▸ **RECORDS FOR PROCESSING**:
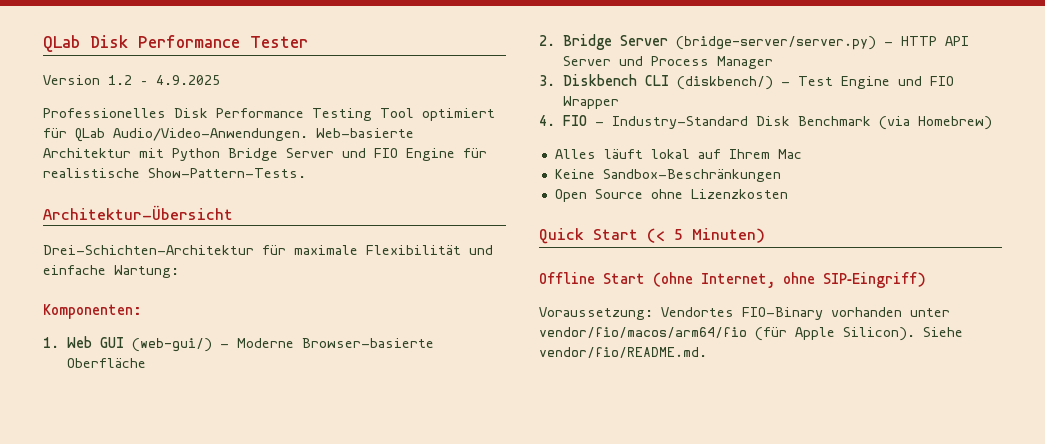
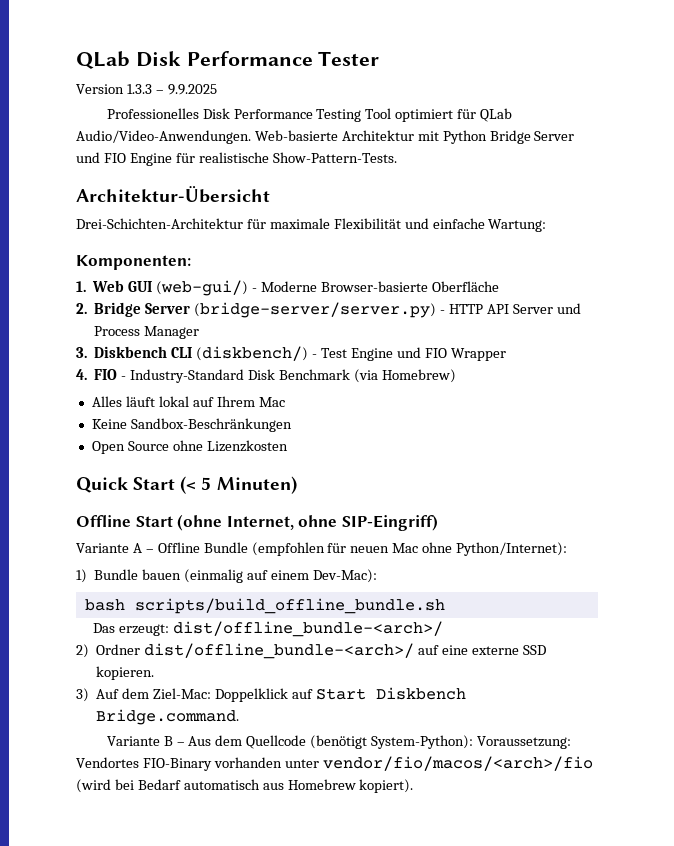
- Version 1.2 – 4.9.2025
+ Version 1.3.3 – 9.9.2025
- Voraussetzung: Vendortes FIO-Binary vorhanden unter vendor/fio/macos/arm64/fio (für Apple Silicon). Siehe vendor/fio/README.md.
+ Variante A – Offline Bundle (empfohlen für neuen Mac ohne Python/Internet):
+ 1) Bundle bauen (einmalig auf einem Dev-Mac):
+ bash scripts/build_offline_bundle.sh
+ Das erzeugt: dist/offline_bundle-<arch>/
+ 2) Ordner dist/offline_bundle-<arch>/ auf eine externe SSD kopieren.
+ 3) Auf dem Ziel-Mac: Doppelklick auf Start Diskbench Bridge.command.
+ Variante B – Aus dem Quellcode (benötigt System-Python): Voraussetzung: Vendortes FIO-Binary vorhanden unter vendor/fio/macos/<arch>/fio (wird bei Bedarf automatisch aus Homebrew kopiert).

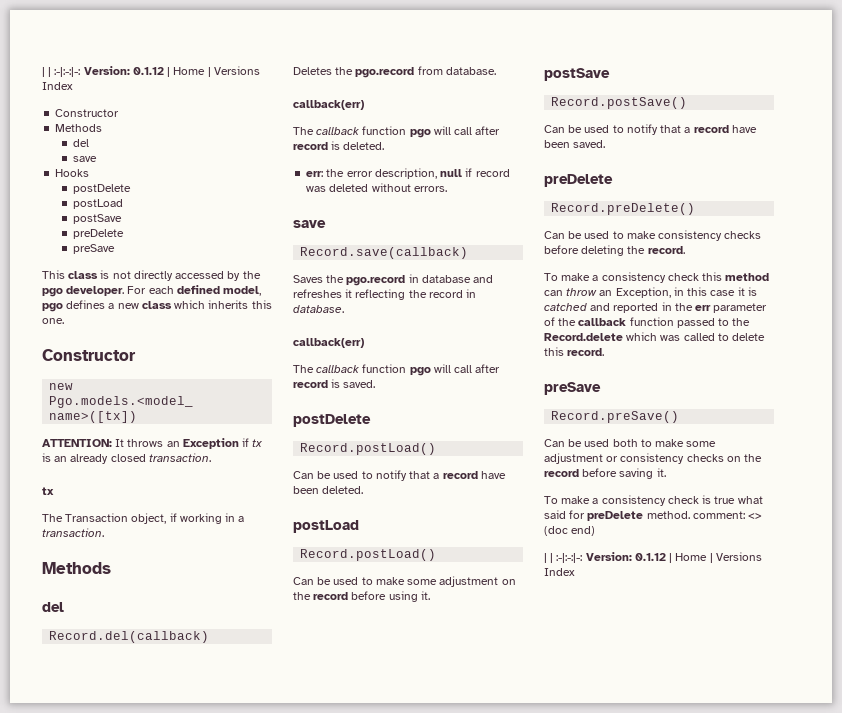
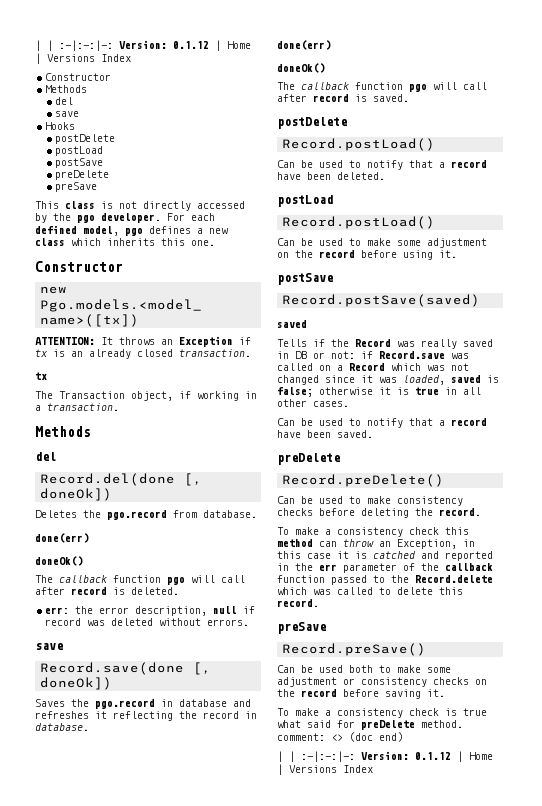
- Record.del(callback)
+ Record.del(done [, doneOk])
  Deletes the pgo.record from database.
- callback(err)
+ done(err)
+ doneOk()
- Record.save(callback)
+ Record.save(done [, doneOk])
  Saves the pgo.record in database and refreshes it reflecting the record in database.
- callback(err)
+ done(err)
+ doneOk()
- Record.postSave()
+ Record.postSave(saved)
+ saved
+ Tells if the Record was really saved in DB or not: if Record.save was called on a Record which was not changed since it was loaded, saved is false; otherwise it is true in all other cases.

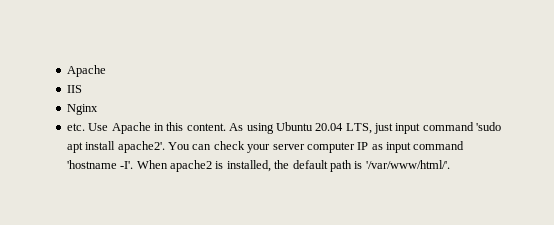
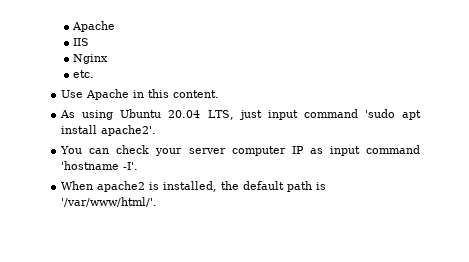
- etc. Use Apache in this content. As using Ubuntu 20.04 LTS, just input command 'sudo apt install apache2'. You can check your server computer IP as input command 'hostname -I'. When apache2 is installed, the default path is '/var/www/html/'.
+ etc.
+ Use Apache in this content.
+ As using Ubuntu 20.04 LTS, just input command 'sudo apt install apache2'.
+ You can check your server computer IP as input command 'hostname -I'.
+ When apache2 is installed, the default path is '/var/www/html/'.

▸ **BRIEF**:
Each line that holds the string "Version" is to be copied from the entries above.

▸ **ANSWER FOR THIS EXERCISE**:
- Version 1.2 – 4.9.2025
+ Version 1.3.3 – 9.9.2025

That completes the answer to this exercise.